— Your assignment —
Your reply should reproduce all the data below exactly while excluding the pictures.

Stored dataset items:
++++++++++++++++++++

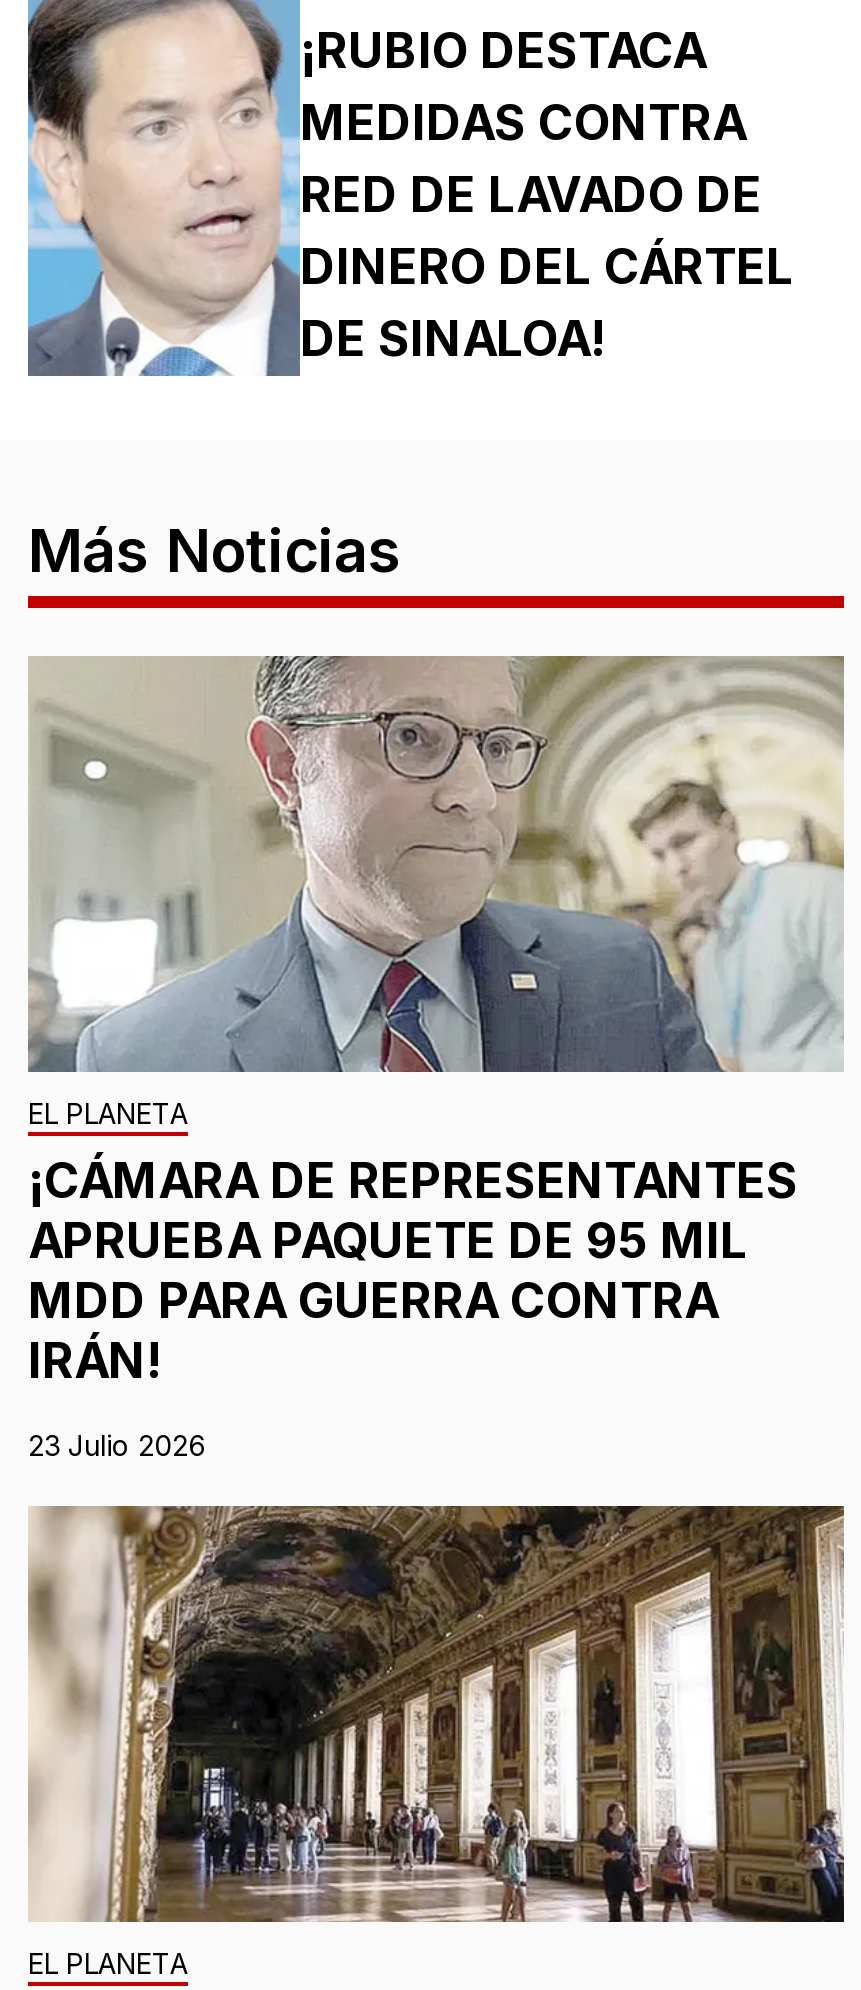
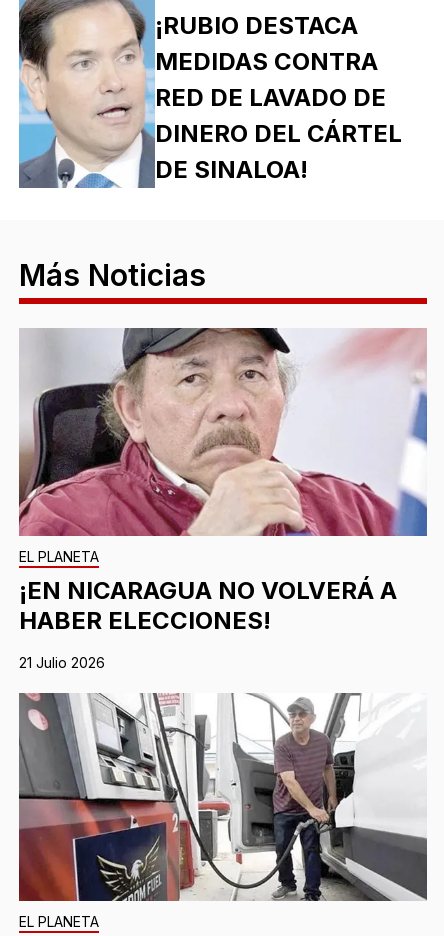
- [image]
- ¡CÁMARA DE REPRESENTANTES
- APRUEBA PAQUETE DE 95 MIL
- MDD PARA GUERRA CONTRA
- IRÁN!
+ [image]
+ ¡EN NICARAGUA NO VOLVERÁ A
+ HABER ELECCIONES!

- 23 Julio 2026
+ 21 Julio 2026

- [image]
+ [image]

++++++++++++++++++++

— Exercise answer —
- [image]
- ¡CÁMARA DE REPRESENTANTES
- APRUEBA PAQUETE DE 95 MIL
- MDD PARA GUERRA CONTRA
- IRÁN!
+ [image]
+ ¡EN NICARAGUA NO VOLVERÁ A
+ HABER ELECCIONES!

- 23 Julio 2026
+ 21 Julio 2026

- [image]
+ [image]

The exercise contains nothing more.